Prehistoric peoples subsisted for the most part as hunters and gatherers; they were
dependent on what the ecosystem could provide naturally and probably did little or nothing,
apart from devising more effective methods of hunting, to modify that output. However, this
should not be taken as meaning they had no impact on their environment. Undoubtedly the
animals they shared the plains and forests with, including some very large and impressive
species, comprised an important part of the human diet. Assuming our ancestors were more
than just scavengers; that they actively sought and killed their prey, they would have had at
least as great an effect on the populations of those animals as did any other predator. In
actuality, the impact was probable much greater given the relatively advanced capacity of
humans to learn from mistakes; to modify their behavior based on observed results, and to
pass on the accumulating lessons from generation to generation.

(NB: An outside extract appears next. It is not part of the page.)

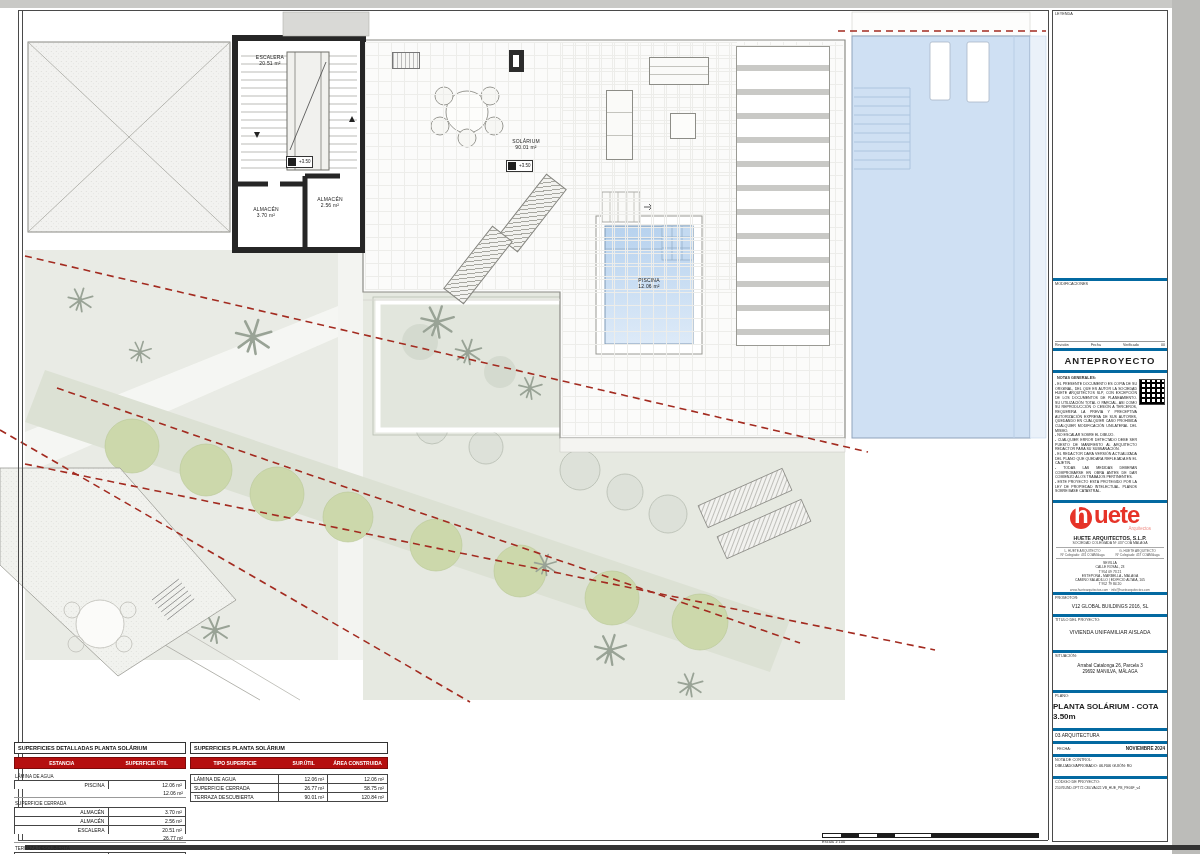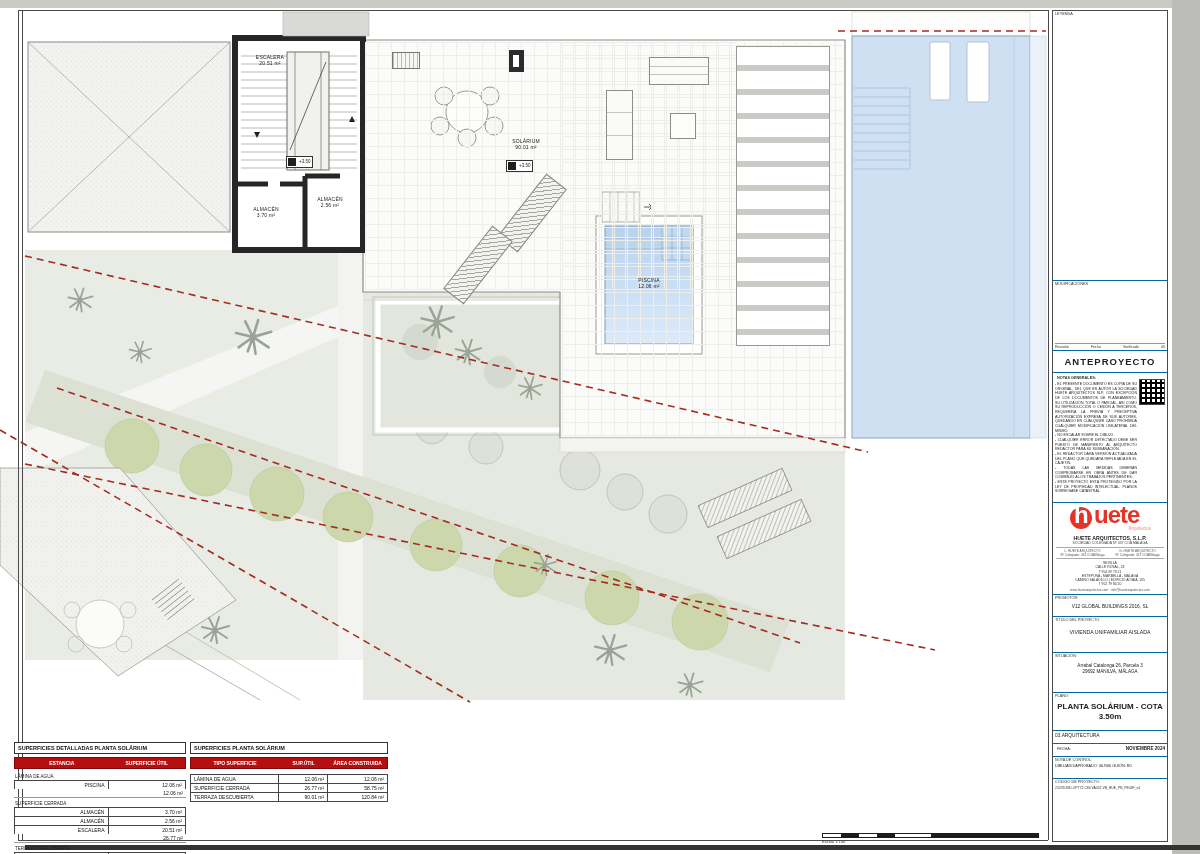"ANTEPROYECTO" .sec { border-bottom: 1px solid #0369a1 -> 3px solid #0369a1 }
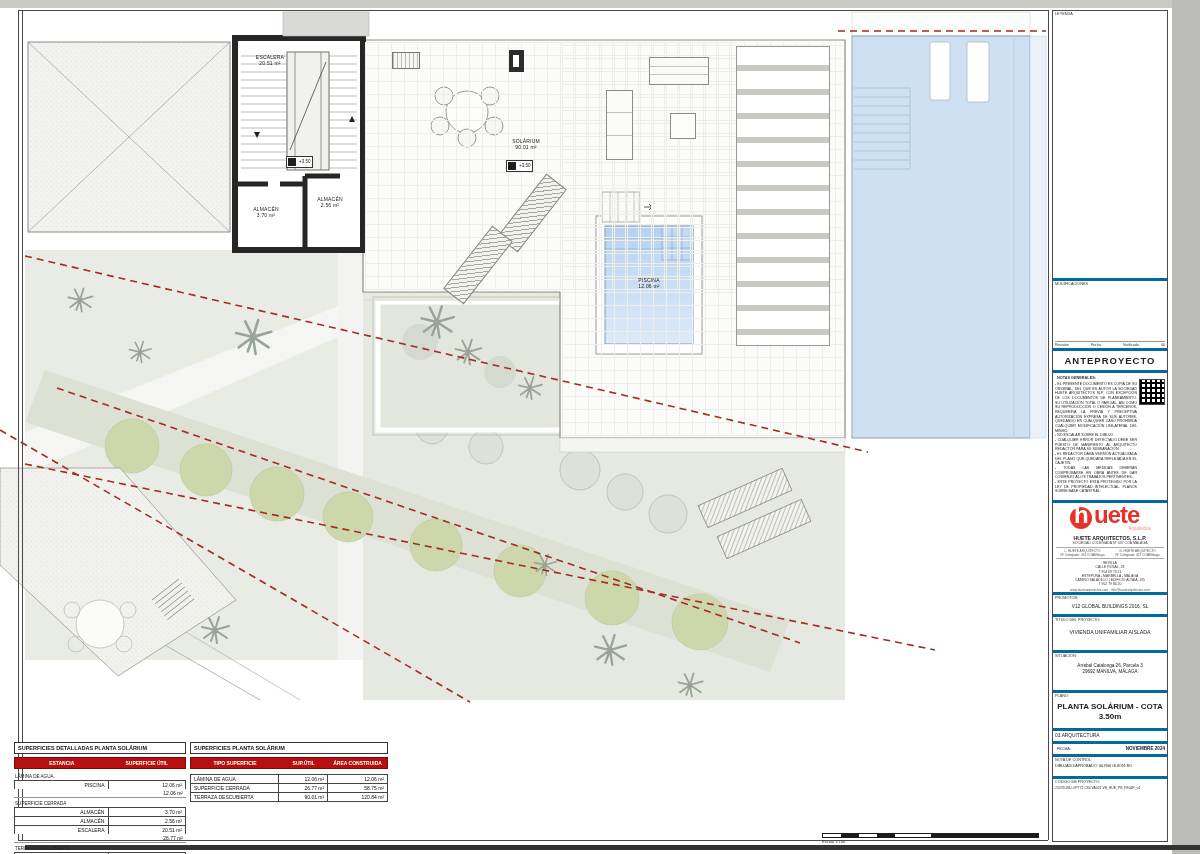"PLANTA SOLÁRIUM - COTA" .s-plano .val { text-align: center -> none }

Among paleontologists there is an important controversy centering on the question of
just how profound the effect of human activity was on prehistoric wildlife; in particular, how
much human hunters contributed to the sudden disappearance of so many species of large
animals from the North American continent between 10,000 and 12,000 years ago, at or near
the end of the Pleistocene Epoch. One school of thought attributes the extinctions to climatic
change too abrupt to allow adaptation by larger species. Another group, however, points to a
different possibility. They support the view that the prehistoric Homo sapiens drove many of
those species to extinction, mainly through over hunting. This has come to be known as the
“Pleistocene Overkill Hypothesis.”
This theory helps explain what, in its absence, could only be regarded as a remarkable
coincidence between the arrival of prehistoric peoples in the Western Hemisphere and the
disappearance of mammoths, giant ground sloths, the giant bison, and numerous other large
land mammals. Maybe, as the theory’s proponent’s claim, human-caused extinction is not
exclusively a modern phenomenon; perhaps the human species has been driving other
species to extinction since long before the dawn of history, and in complex ways that go
beyond the immediate result of killing individual animals for food.
The reduction of animal populations through direct predation might be the most
obvious mechanism of influence, but it may not have been the only one. Human
hunter-gatherers could have contributed to the Pleistocene extinctions in more indirect ways.
At least three other mechanisms have been suggested: direct competition, human-included
imbalances between competing species of game animals, and early agricultural practices.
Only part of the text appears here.